- Task prompt:
Look in the material below for the line holding "[128,717,768,763] Customers rate". Set it down exactly, with each later line up to and including the line holding "[543,11,869,46] 22000円以上購入で送料無料 ->".

- Material provided:
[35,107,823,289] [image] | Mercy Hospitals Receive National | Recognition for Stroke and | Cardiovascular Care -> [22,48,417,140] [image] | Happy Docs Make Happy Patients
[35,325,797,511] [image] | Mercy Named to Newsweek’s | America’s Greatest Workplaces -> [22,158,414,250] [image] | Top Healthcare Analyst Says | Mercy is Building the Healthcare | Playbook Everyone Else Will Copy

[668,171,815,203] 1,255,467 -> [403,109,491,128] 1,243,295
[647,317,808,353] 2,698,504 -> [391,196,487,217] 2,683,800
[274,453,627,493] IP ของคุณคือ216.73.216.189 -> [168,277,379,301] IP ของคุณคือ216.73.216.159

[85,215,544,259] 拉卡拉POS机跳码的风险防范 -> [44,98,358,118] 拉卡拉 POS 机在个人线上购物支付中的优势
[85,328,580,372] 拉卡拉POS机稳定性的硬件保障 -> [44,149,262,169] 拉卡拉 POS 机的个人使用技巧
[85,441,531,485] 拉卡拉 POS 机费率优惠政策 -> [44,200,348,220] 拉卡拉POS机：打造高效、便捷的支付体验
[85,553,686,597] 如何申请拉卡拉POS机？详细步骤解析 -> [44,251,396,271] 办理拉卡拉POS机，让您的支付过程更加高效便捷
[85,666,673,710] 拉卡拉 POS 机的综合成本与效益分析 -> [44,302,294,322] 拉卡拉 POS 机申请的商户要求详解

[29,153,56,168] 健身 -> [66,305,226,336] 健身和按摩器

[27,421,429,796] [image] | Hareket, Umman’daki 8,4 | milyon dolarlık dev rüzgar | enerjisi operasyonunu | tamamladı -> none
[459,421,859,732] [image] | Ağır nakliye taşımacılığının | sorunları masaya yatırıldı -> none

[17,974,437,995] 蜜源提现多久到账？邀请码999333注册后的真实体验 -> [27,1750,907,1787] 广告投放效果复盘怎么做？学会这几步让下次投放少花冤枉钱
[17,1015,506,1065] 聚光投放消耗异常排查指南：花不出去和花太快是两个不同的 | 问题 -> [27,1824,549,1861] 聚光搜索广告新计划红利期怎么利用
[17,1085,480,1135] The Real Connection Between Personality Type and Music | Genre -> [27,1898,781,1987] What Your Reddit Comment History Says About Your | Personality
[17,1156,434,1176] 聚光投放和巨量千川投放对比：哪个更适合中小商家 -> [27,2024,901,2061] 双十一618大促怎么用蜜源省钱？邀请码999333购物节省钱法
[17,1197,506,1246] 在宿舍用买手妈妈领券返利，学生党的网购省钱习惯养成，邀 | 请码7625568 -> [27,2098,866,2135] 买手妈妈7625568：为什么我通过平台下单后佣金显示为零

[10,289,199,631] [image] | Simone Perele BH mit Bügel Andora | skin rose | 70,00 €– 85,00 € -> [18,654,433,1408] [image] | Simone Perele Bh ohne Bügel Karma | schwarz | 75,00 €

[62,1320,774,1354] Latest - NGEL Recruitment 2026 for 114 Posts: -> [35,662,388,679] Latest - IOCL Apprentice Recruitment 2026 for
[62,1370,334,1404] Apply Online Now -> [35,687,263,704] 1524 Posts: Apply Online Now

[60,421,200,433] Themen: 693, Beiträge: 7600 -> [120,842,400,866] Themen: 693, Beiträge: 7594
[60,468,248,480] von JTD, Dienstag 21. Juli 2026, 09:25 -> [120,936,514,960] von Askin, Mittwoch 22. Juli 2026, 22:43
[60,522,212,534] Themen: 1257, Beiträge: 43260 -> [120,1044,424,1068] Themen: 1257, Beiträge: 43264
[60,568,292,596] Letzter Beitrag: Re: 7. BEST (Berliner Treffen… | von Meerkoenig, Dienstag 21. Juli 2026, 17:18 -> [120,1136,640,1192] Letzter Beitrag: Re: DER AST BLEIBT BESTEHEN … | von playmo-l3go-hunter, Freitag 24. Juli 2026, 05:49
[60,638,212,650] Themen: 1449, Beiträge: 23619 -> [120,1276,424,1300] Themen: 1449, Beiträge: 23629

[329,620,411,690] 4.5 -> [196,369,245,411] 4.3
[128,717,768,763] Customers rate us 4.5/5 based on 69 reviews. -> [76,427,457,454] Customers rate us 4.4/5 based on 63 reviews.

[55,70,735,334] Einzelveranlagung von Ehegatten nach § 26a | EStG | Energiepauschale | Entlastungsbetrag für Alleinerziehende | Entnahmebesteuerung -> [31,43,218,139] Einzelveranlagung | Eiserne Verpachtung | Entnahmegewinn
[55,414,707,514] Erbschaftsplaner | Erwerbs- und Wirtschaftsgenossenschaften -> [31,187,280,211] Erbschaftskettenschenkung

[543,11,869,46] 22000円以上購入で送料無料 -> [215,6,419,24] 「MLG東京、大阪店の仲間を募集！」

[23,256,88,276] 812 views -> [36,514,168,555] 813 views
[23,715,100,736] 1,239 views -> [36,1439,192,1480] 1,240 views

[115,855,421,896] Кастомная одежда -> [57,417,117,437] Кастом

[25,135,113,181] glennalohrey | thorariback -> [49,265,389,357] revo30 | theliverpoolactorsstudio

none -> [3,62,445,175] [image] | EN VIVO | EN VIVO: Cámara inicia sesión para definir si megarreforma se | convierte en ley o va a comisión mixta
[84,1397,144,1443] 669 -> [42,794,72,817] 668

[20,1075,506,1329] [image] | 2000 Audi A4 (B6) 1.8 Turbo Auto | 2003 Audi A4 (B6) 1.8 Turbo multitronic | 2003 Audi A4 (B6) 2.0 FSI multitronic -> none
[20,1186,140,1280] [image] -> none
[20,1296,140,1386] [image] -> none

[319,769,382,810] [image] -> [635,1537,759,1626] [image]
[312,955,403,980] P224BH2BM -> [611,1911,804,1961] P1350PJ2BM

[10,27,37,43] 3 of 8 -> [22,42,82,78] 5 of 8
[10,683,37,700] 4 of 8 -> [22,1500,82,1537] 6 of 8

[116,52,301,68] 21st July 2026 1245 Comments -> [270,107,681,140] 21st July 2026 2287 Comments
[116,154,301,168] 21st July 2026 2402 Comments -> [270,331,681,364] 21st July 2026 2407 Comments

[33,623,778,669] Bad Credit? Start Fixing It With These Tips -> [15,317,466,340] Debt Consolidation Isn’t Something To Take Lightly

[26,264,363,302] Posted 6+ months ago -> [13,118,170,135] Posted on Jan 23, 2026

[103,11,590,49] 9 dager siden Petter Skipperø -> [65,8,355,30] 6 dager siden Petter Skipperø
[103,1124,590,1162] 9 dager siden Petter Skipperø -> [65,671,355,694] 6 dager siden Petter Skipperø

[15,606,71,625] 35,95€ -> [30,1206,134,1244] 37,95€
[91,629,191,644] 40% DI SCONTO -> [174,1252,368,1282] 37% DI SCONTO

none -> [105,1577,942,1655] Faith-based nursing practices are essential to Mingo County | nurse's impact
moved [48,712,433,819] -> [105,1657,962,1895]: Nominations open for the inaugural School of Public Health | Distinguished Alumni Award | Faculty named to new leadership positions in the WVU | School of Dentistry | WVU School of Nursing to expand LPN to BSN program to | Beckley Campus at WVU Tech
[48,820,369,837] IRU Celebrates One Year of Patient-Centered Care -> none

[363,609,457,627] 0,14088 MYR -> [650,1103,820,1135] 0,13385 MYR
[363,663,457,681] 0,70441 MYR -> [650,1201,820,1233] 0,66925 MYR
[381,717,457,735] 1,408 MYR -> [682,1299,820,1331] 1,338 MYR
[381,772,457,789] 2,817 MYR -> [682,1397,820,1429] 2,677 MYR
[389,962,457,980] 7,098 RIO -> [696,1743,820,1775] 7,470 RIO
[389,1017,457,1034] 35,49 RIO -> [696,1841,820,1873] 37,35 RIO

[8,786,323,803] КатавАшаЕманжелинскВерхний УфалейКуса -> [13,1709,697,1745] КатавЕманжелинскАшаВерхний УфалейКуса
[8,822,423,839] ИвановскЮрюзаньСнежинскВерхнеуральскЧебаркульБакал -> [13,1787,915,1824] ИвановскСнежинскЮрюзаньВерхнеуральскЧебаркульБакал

- The answer:
[128,717,768,763] Customers rate us 4.5/5 based on 69 reviews. -> [76,427,457,454] Customers rate us 4.4/5 based on 63 reviews.

[55,70,735,334] Einzelveranlagung von Ehegatten nach § 26a | EStG | Energiepauschale | Entlastungsbetrag für Alleinerziehende | Entnahmebesteuerung -> [31,43,218,139] Einzelveranlagung | Eiserne Verpachtung | Entnahmegewinn
[55,414,707,514] Erbschaftsplaner | Erwerbs- und Wirtschaftsgenossenschaften -> [31,187,280,211] Erbschaftskettenschenkung

[543,11,869,46] 22000円以上購入で送料無料 -> [215,6,419,24] 「MLG東京、大阪店の仲間を募集！」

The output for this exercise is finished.